В отличие от того, что было раньше, когда я не отступала, на этот раз мое тело инстинктивно прижалось к спинке кровати. Я бы поползла вверх по стене, если бы могла, но рикошетная боль в голове остановила меня.
Лукьян оказался у кровати прежде, чем я успела с нее слезть.
— Ты хотела умереть, когда искала меня, когда бросала мне вызов, — продолжил он, взглядом удерживая меня на месте. — Ты хотела, чтобы я убил тебя, потому что ты слишком труслива, чтобы сделать это сама, — он внимательно посмотрел на меня. — Но ты должна понять и запомнить, что я не собираюсь убивать тебя только потому, что ты хочешь умереть. Если я убью тебя, то лишь когда пойму, что ты никогда не вернешься к жизни.
Он наклонился вперед, и я была одновременно напугана и возбуждена перспективой его прикосновения. Лесная смесь льна и ярости окутала меня. Его лицо было в нескольких дюймах.
— Я никогда не позволю тебе управлять мной через твое желание смерти. Я контролирую тебя. Стало ясно, что я контролирую твою смерть. И это тебя радует, — он сделал многозначительную паузу. — Я контролирую твою жизнь. И это тебя пугает.
Он сделал видимый вдох, вдыхая мой запах, впитывая меня, и мой желудок необъяснимо подпрыгнул, а бедра задрожали.

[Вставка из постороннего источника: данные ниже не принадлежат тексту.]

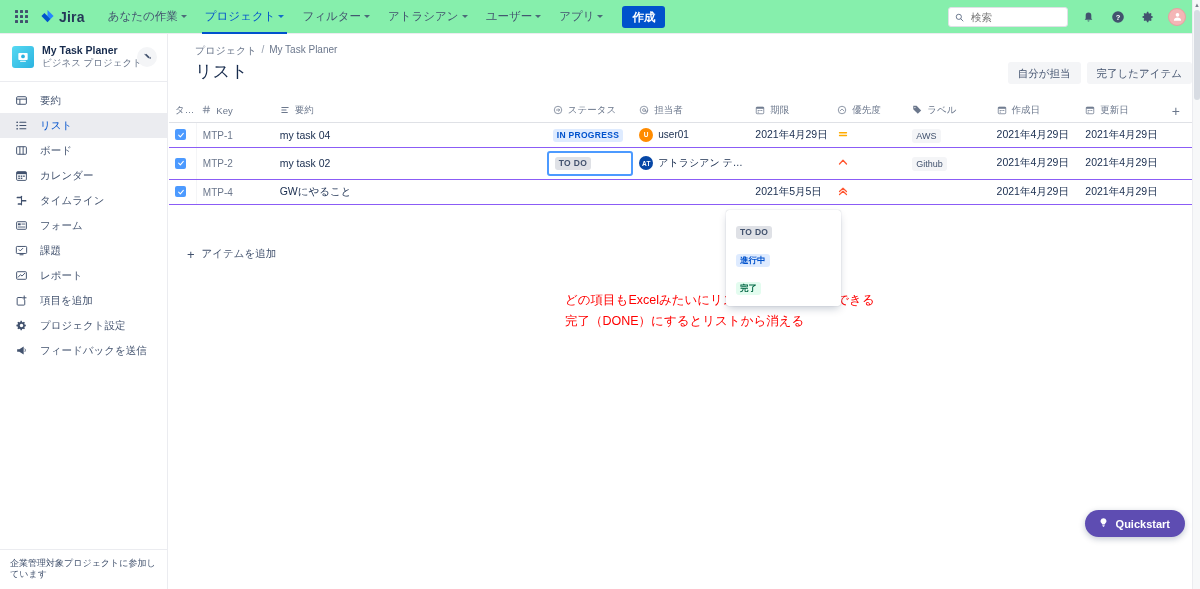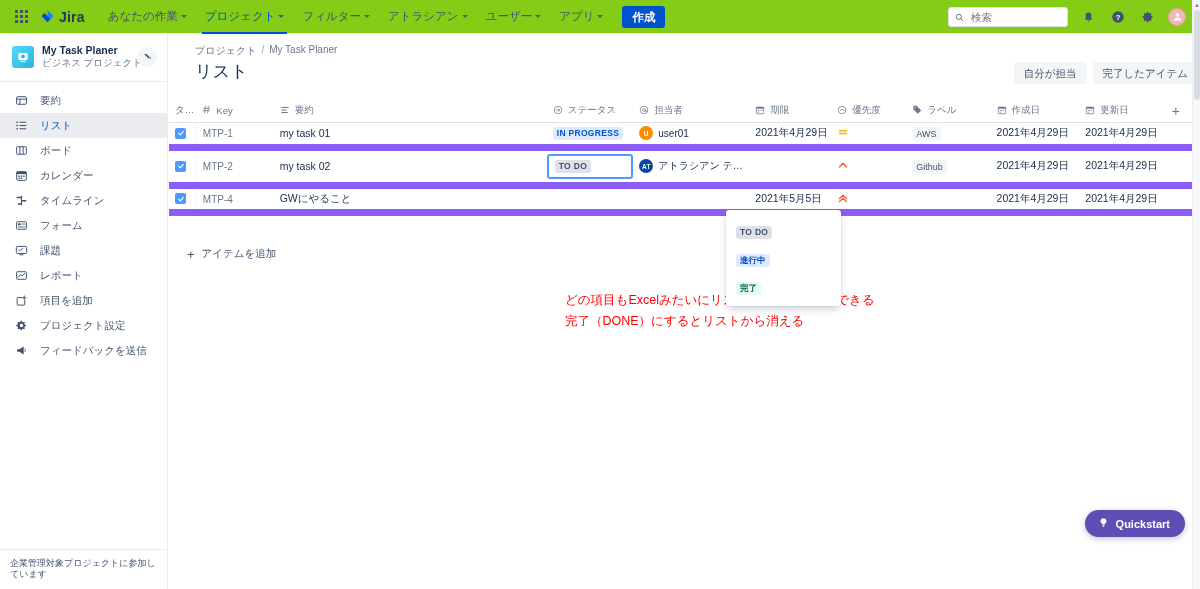--- a/index.html
+++ b/index.html
@@ -16,7 +16,7 @@
   
   .topnav {
     position: absolute; top: 0; left: 0; width: 1200px; height: 34px;
-    background: #84cc16; border-bottom: 1px solid #ebecf0;
+    background: #86efac; border-bottom: 1px solid #ebecf0;
     display: flex; align-items: center; padding: 0 8px;
   }
   .appswitcher { width: 26px; height: 26px; display:flex; align-items:center; justify-content:center; cursor:pointer; border-radius:3px;}

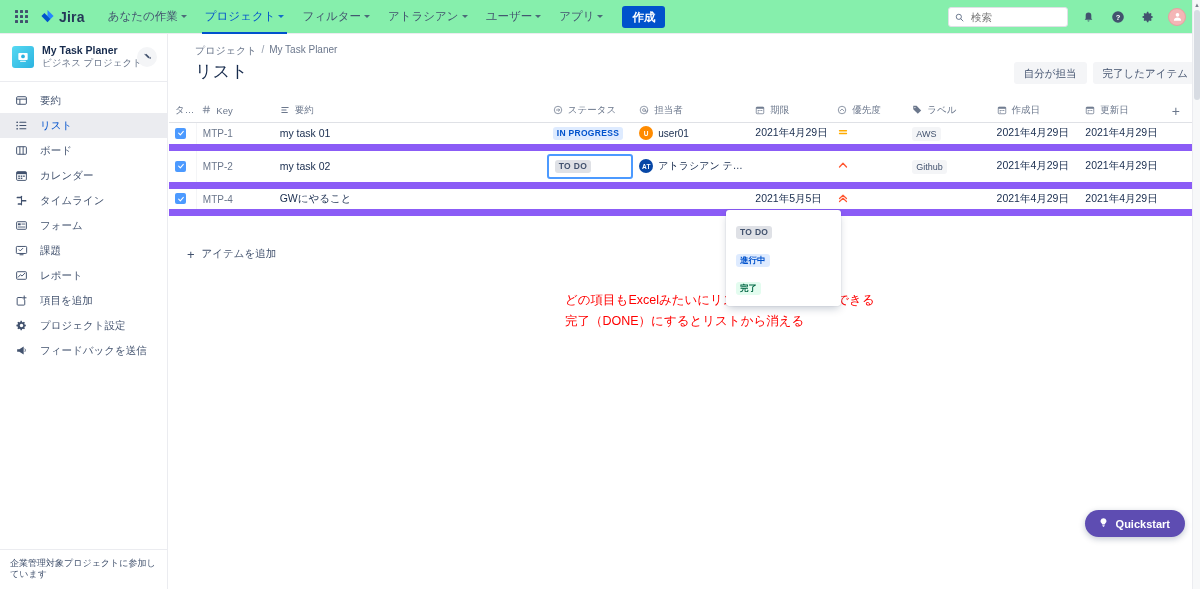--- a/index.html
+++ b/index.html
@@ -85,7 +85,7 @@
   .crumbs a { color:#6B778C; text-decoration:none; cursor:pointer;}
   .crumb-sep { color:#97A0AF; }
   .page-title { font-size:17px; color:#172B4D; font-weight:500; padding:2px 0 0 26px; letter-spacing:.3px;}
-  .header-actions { position:absolute; top:28px; right:2px; display:flex; gap:6px;}
+  .header-actions { position:absolute; top:28px; right:8px; display:flex; gap:6px;}
   .ghost-btn {
     background:#F4F5F7;color:#42526E;font-size:10.5px;border-radius:3px;
     padding:5px 10px;cursor:pointer;line-height:12px;border:none;font-family:inherit;

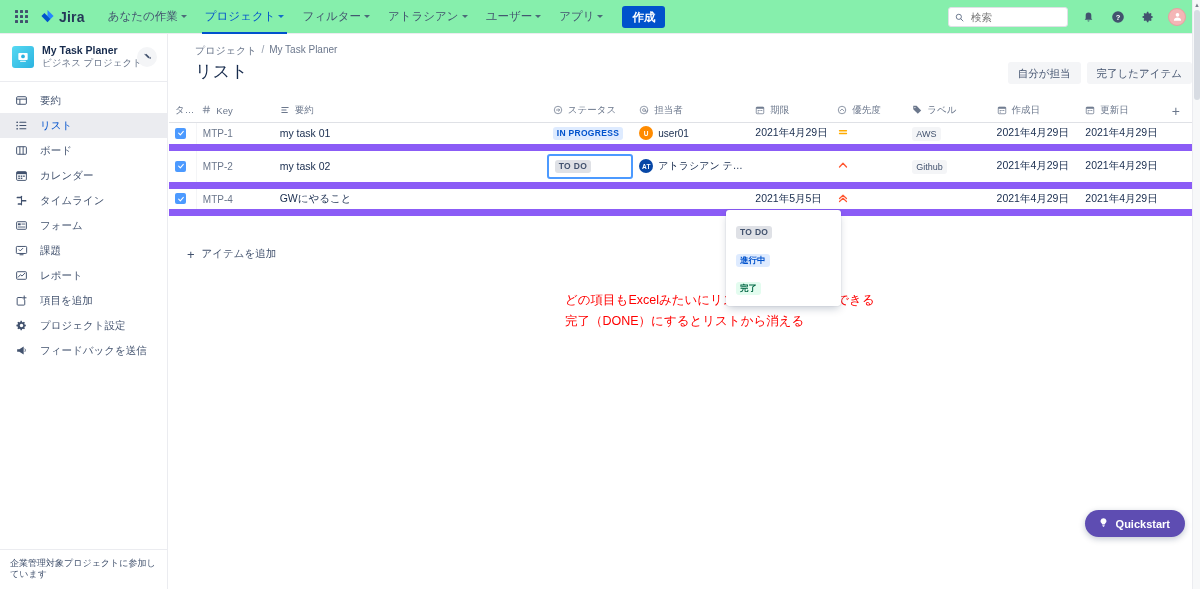--- a/index.html
+++ b/index.html
@@ -102,7 +102,7 @@
   table.list th .th-in { display:flex; align-items:center; gap:5px; }
   table.list td {
     height:25px;padding:3px 6px;font-size:10.5px;color:#172B4D;
-    border-bottom:7px solid #8b5cf6; vertical-align:middle;
+    border-bottom:1px solid #8b5cf6; vertical-align:middle;
     white-space:nowrap; overflow:hidden;
   }
   table.list tr td:first-child { border-right:1px solid #F4F5F7; }

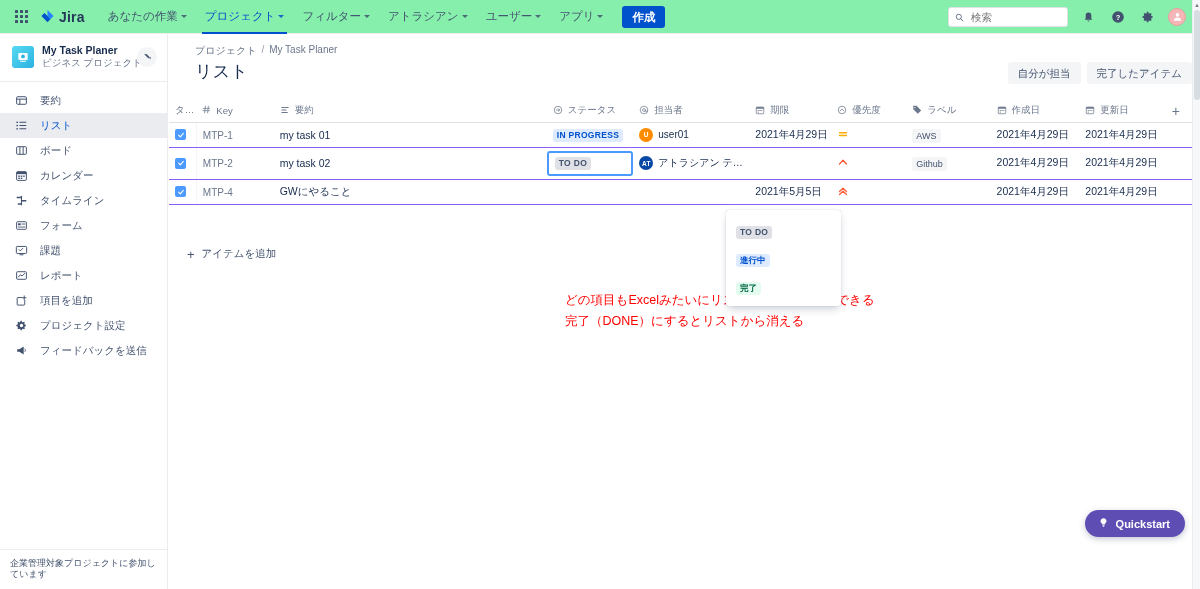--- a/index.html
+++ b/index.html
@@ -585,7 +585,7 @@
             <td>
               <span class="key-link">MTP-1</span>
             </td>
-            <td>my task 01</td>
+            <td>my task 04</td>
             <td>
               <span class="badge inprogress">IN PROGRESS</span>
             </td>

— Я сказал тебе, что не получаю сексуального удовлетворения от боли и страданий других людей, и это было правдой.
Его рука скользнула по тому месту, где он ударил меня, не касаясь, но каким-то образом лед и нежность растаяли вместе и поглотили боль.
— Но ты же не такая как все. И ты меняешь все гребаные правила. Ведь все, что ты можешь предложить, – это боль, и мне придется получать от этого удовольствие.

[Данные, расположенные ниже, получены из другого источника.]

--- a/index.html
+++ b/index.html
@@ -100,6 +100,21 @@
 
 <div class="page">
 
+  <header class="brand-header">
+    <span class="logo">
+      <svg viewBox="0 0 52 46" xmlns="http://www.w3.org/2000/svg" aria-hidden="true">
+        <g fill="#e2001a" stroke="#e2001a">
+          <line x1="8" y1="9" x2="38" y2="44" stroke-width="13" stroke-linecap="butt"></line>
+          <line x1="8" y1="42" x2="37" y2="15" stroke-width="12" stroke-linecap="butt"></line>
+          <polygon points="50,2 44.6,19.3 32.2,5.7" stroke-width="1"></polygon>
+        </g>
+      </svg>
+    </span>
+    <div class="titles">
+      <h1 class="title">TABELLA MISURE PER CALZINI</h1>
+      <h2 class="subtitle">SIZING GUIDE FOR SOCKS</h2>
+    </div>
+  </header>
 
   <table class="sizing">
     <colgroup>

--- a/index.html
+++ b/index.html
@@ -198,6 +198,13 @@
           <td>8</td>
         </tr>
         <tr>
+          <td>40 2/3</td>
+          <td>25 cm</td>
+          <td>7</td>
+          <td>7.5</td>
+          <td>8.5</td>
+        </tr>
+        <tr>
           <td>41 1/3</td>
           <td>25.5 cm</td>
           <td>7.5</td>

На мгновение он повис в воздухе рядом со своими словами, а затем откинулся назад, выпрямившись. Статуя застыла у меня на глазах.

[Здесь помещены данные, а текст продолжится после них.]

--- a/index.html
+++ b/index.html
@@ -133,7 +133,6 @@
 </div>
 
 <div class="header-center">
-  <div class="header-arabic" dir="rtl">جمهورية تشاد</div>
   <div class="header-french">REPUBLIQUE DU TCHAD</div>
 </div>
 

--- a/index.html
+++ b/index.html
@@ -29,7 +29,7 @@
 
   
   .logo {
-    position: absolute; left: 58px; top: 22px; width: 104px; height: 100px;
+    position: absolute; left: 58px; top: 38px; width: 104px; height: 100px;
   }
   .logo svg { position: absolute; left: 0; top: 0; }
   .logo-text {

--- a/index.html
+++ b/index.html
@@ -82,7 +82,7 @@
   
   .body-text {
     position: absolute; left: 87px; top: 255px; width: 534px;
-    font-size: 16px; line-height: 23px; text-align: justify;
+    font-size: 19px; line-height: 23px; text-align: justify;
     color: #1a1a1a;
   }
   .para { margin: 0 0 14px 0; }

— А теперь убирайся к черту из моей комнаты, пока я не решил избавить нас обоих от страданий и убить тебя прямо здесь и сейчас.
Его голос и слова звучали так многообещающе, что я вскочила на ноги и убежала за дверь, прежде чем поняла, что делаю. Я вернулась в свою часть дома в трансе, мое тело вибрировало от боли, возбуждения, страха.